**Given information:**
^^^^^^^^^^^^^^^^

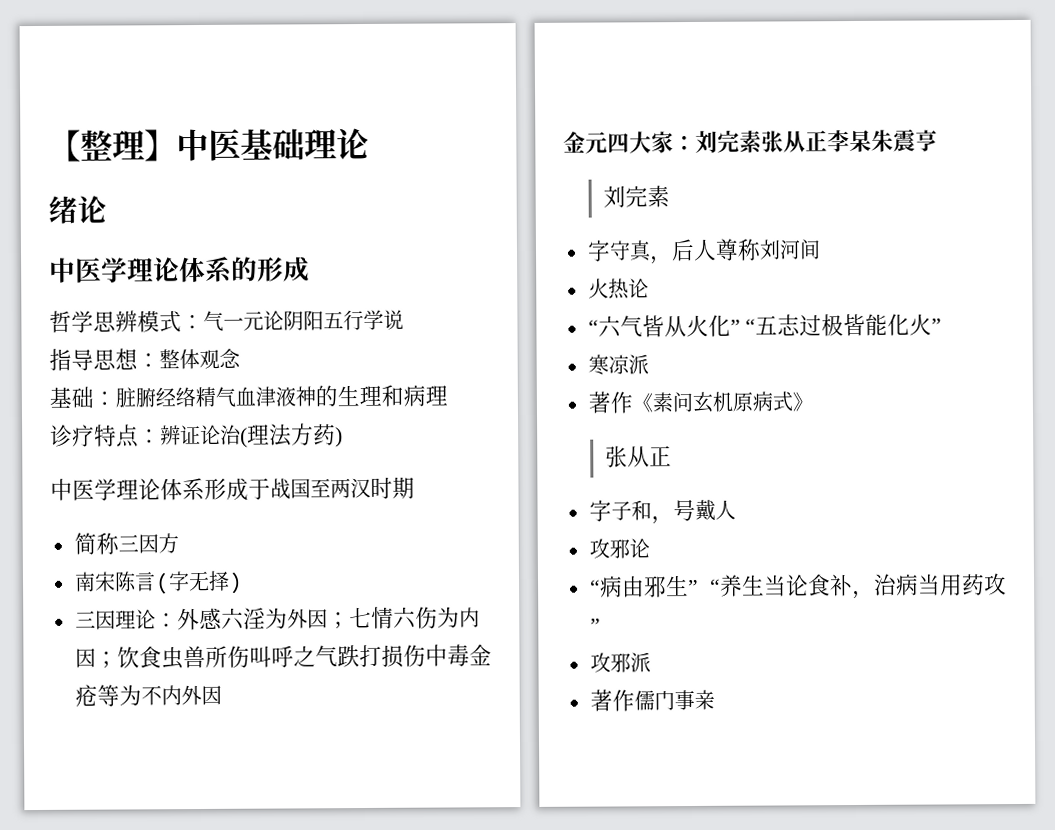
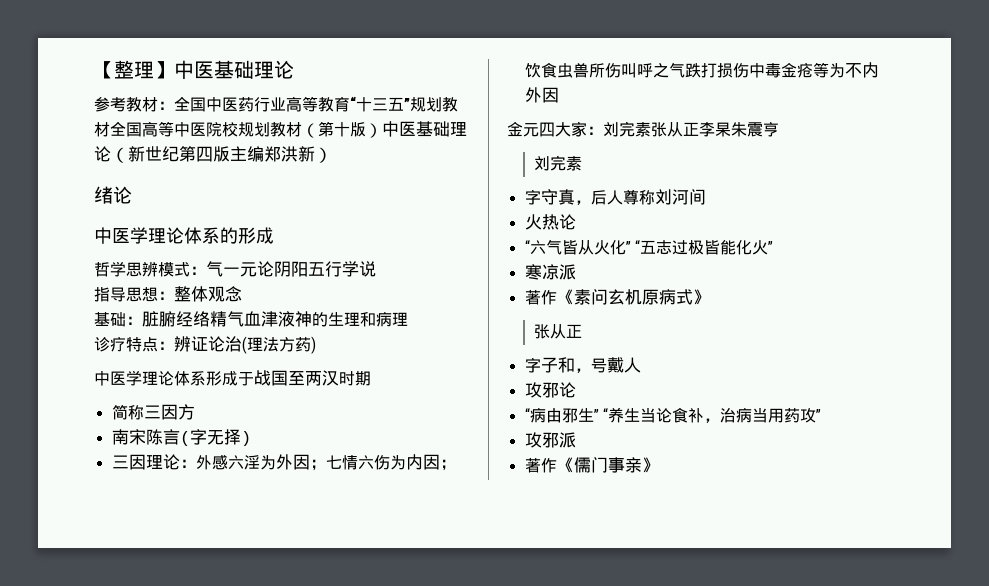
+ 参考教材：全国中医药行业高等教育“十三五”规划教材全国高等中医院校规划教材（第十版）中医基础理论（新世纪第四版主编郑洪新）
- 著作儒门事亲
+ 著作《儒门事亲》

^^^^^^^^^^^^^^^^

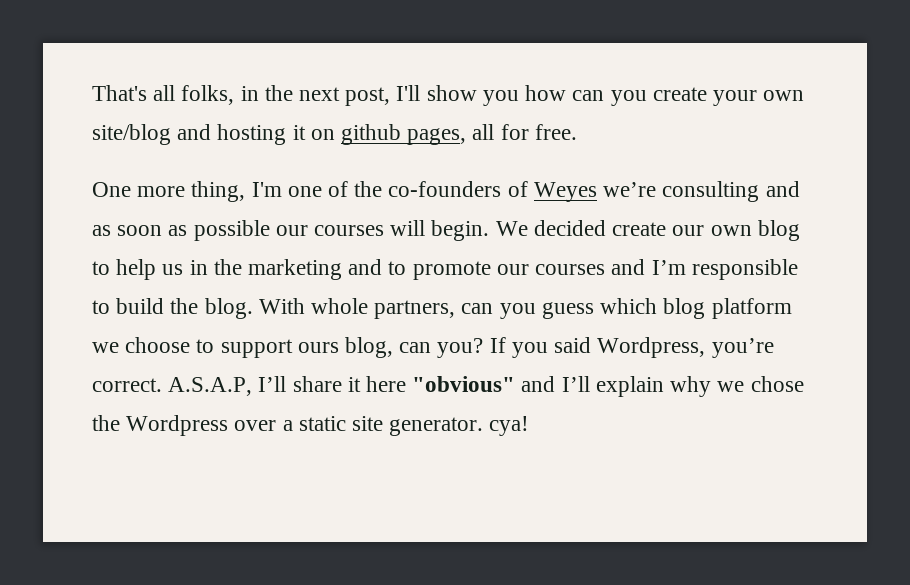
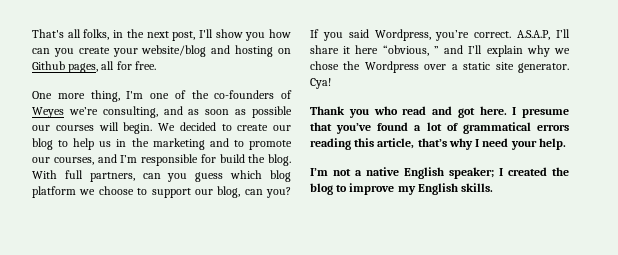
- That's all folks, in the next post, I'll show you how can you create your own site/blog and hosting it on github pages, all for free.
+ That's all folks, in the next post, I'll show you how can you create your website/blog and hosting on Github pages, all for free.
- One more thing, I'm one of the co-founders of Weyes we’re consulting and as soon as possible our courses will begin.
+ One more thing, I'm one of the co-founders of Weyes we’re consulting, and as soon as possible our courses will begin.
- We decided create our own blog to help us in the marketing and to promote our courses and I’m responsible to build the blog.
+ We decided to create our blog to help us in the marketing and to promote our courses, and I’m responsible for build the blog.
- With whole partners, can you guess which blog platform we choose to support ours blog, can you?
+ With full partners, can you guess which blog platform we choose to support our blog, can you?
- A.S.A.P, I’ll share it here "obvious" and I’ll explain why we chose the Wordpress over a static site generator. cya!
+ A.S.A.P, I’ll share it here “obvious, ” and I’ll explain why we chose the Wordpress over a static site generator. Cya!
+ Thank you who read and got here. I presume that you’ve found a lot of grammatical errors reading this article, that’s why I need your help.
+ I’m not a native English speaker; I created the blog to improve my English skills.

^^^^^^^^^^^^^^^^

**Description of the task:** Across the whole listing above, report each line that includes "platform".

**Output below:**
- With whole partners, can you guess which blog platform we choose to support ours blog, can you?
+ With full partners, can you guess which blog platform we choose to support our blog, can you?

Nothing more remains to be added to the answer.